Book Synopsis Harmonic Mappings in the Plane by : Peter Duren

Book excerpt: Harmonic mappings in the plane are univalent complex-valued harmonic functions of a complex variable. Conformal mappings are a special case where the real and imaginary parts are conjugate harmonic functions, satisfying the Cauchy-Riemann equations. Harmonic mappings were studied classically by differential geometers because they provide isothermal (or conformal) parameters for minimal surfaces. More recently they have been actively investigated by complex analysts as generalizations of univalent analytic functions, or conformal mappings. Many classical results of geometric function theory extend to harmonic mappings, but basic questions remain unresolved.
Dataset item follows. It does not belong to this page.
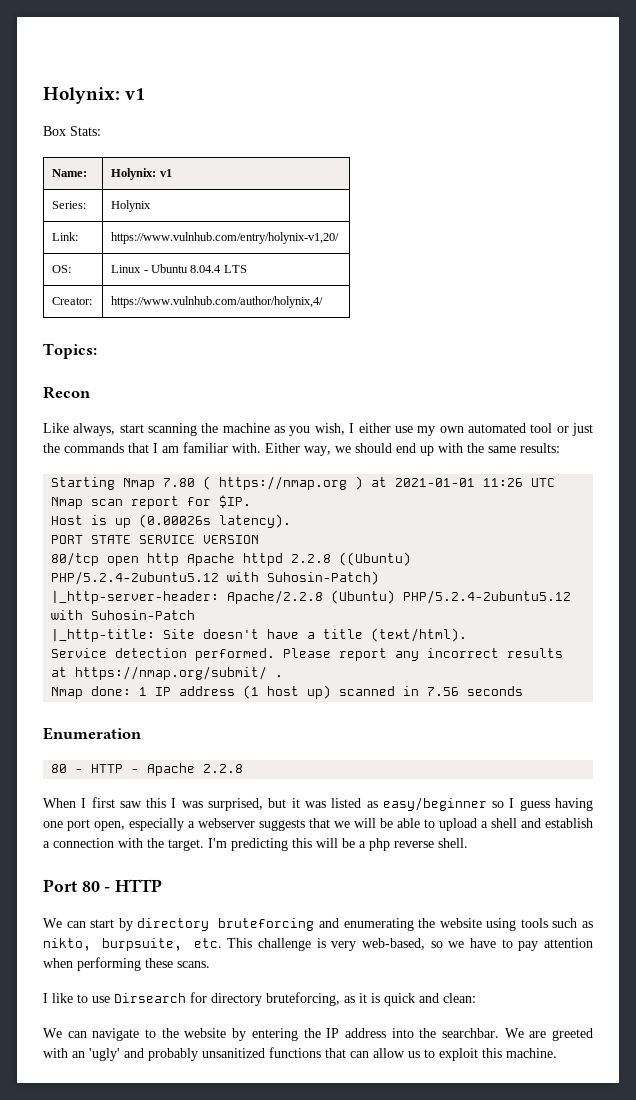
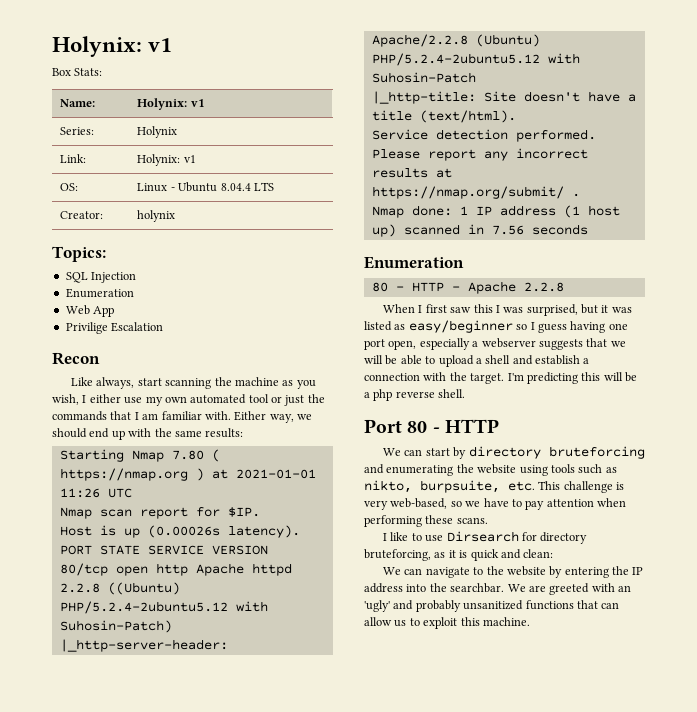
[111,232,340,244] https://www.vulnhub.com/entry/holynix-v1,20/ -> [137,154,196,166] Holynix: v1
[111,296,324,308] https://www.vulnhub.com/author/holynix,4/ -> [137,210,176,222] holynix
(97, 351) none -> [65,272,137,283] [65,288,134,298] [65,305,115,317] [65,322,164,334] // SQL Injection // Enumeration // Web App // Privilige Escalation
This book is the first comprehensive account of the theory of planar harmonic mappings, treating both the generalizations of univalent analytic functions and the connections with minimal surfaces. Essentially self-contained, the book contains background material in complex analysis and a full development of the classical theory of minimal surfaces, including the Weierstrass-Enneper representation. It is designed to introduce non-specialists to a beautiful area of complex analysis and geometry.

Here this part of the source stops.